**Description of the task**
Pull out every line in the data that has the string "relacionan" in it.

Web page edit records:
○ ○ ○ ○ ○
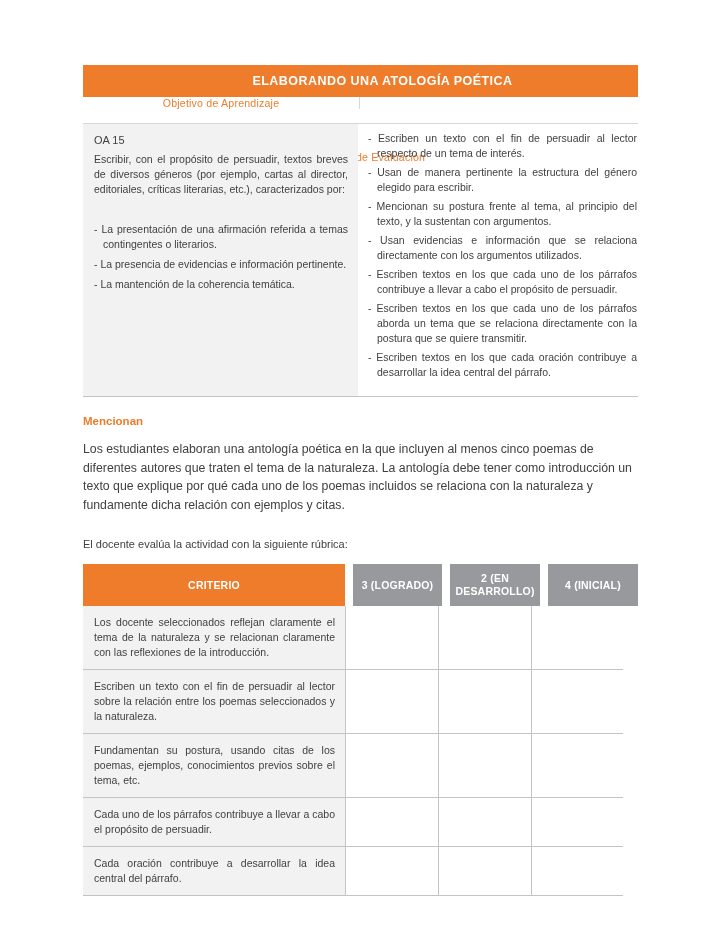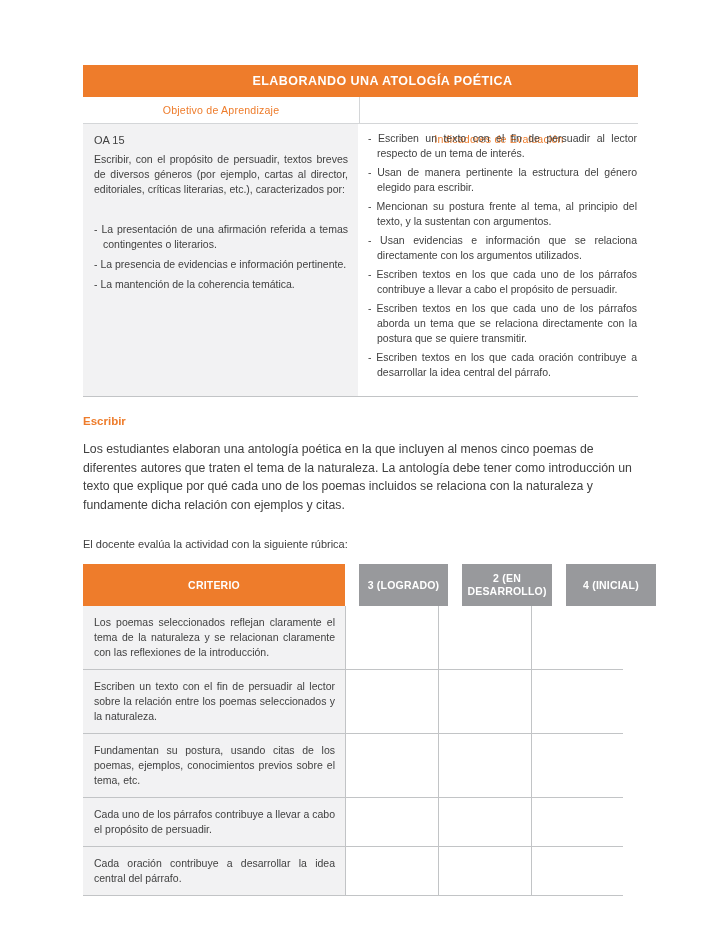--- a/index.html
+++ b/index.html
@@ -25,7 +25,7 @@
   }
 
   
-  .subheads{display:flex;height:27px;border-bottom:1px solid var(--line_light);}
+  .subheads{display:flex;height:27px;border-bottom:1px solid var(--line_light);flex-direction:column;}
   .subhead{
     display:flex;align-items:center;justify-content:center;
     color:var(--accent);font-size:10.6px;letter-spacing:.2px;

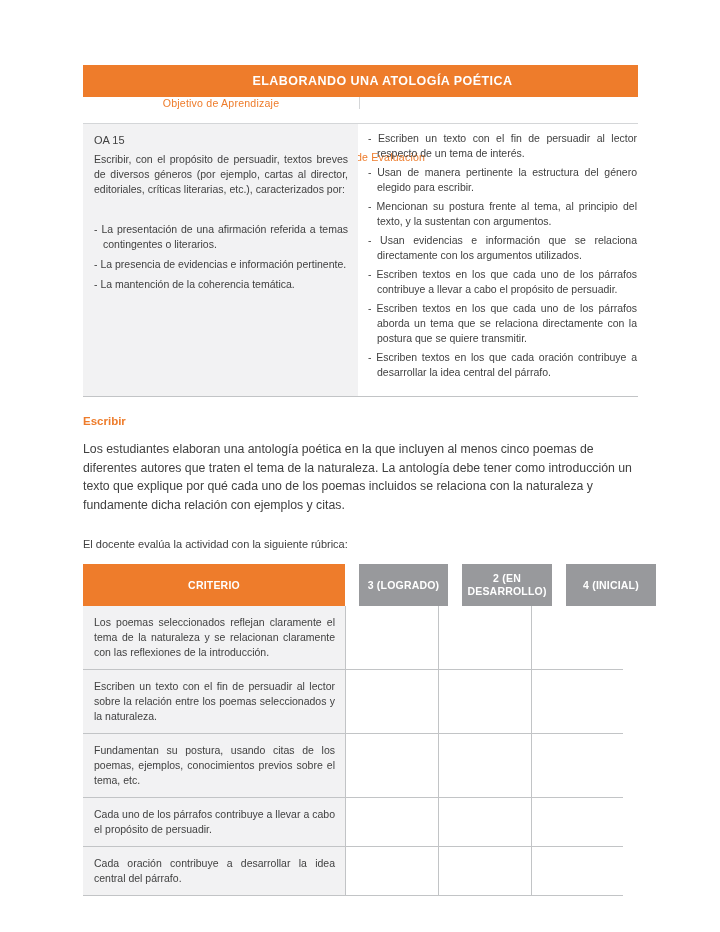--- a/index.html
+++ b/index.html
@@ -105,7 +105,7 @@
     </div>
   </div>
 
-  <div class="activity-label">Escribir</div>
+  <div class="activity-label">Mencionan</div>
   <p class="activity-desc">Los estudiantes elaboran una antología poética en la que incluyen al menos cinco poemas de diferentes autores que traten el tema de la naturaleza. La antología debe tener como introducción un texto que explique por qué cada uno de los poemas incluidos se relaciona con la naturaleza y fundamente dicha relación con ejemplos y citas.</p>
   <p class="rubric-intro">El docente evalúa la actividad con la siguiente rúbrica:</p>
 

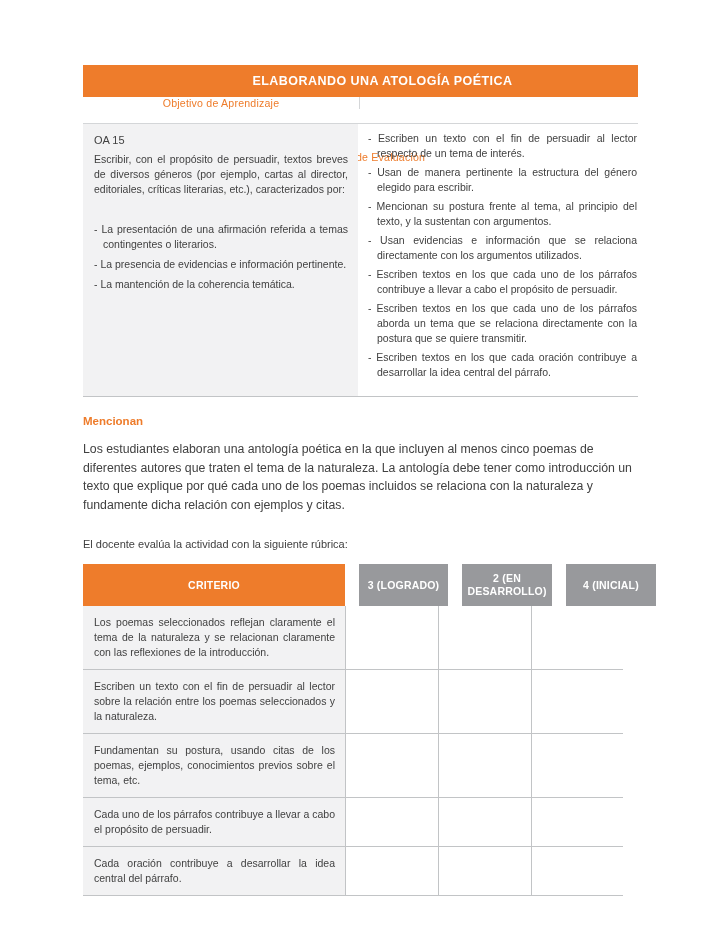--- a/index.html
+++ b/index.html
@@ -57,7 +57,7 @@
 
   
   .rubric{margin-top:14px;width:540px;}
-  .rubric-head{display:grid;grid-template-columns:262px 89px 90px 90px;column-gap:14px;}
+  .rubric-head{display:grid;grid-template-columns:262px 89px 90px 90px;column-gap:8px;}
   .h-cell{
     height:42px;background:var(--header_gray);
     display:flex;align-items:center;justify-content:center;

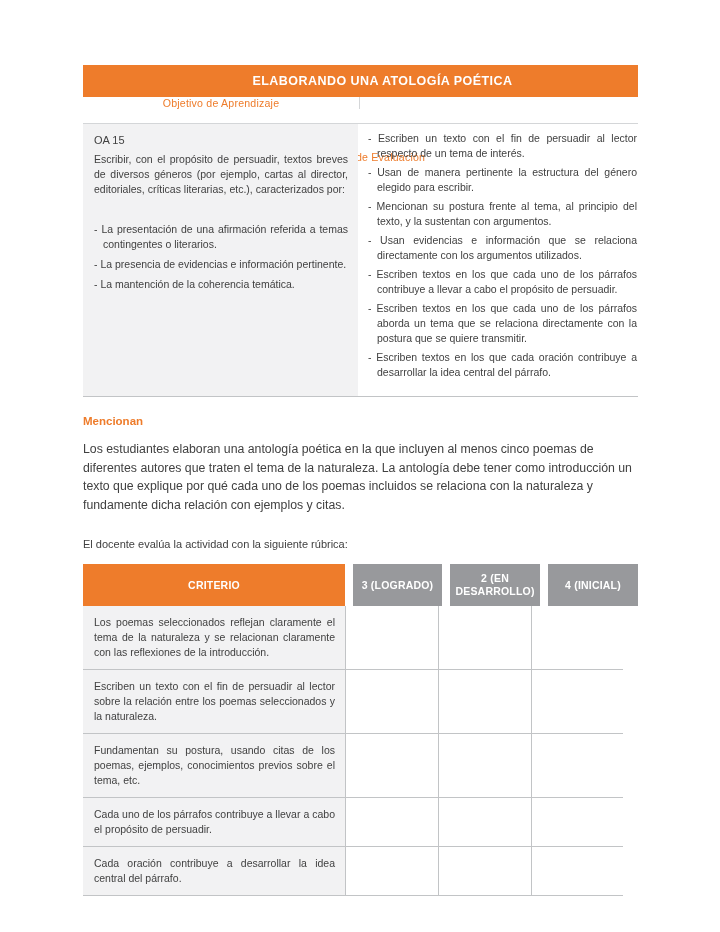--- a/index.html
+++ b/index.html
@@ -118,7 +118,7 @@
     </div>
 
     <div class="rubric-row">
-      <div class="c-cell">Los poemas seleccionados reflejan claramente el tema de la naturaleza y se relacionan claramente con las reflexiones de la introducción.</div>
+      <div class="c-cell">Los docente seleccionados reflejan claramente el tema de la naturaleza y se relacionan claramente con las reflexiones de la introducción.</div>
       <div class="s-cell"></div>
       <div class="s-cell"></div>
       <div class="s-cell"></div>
○ ○ ○ ○ ○
**Result for this exercise**
-      <div class="c-cell">Los poemas seleccionados reflejan claramente el tema de la naturaleza y se relacionan claramente con las reflexiones de la introducción.</div>
+      <div class="c-cell">Los docente seleccionados reflejan claramente el tema de la naturaleza y se relacionan claramente con las reflexiones de la introducción.</div>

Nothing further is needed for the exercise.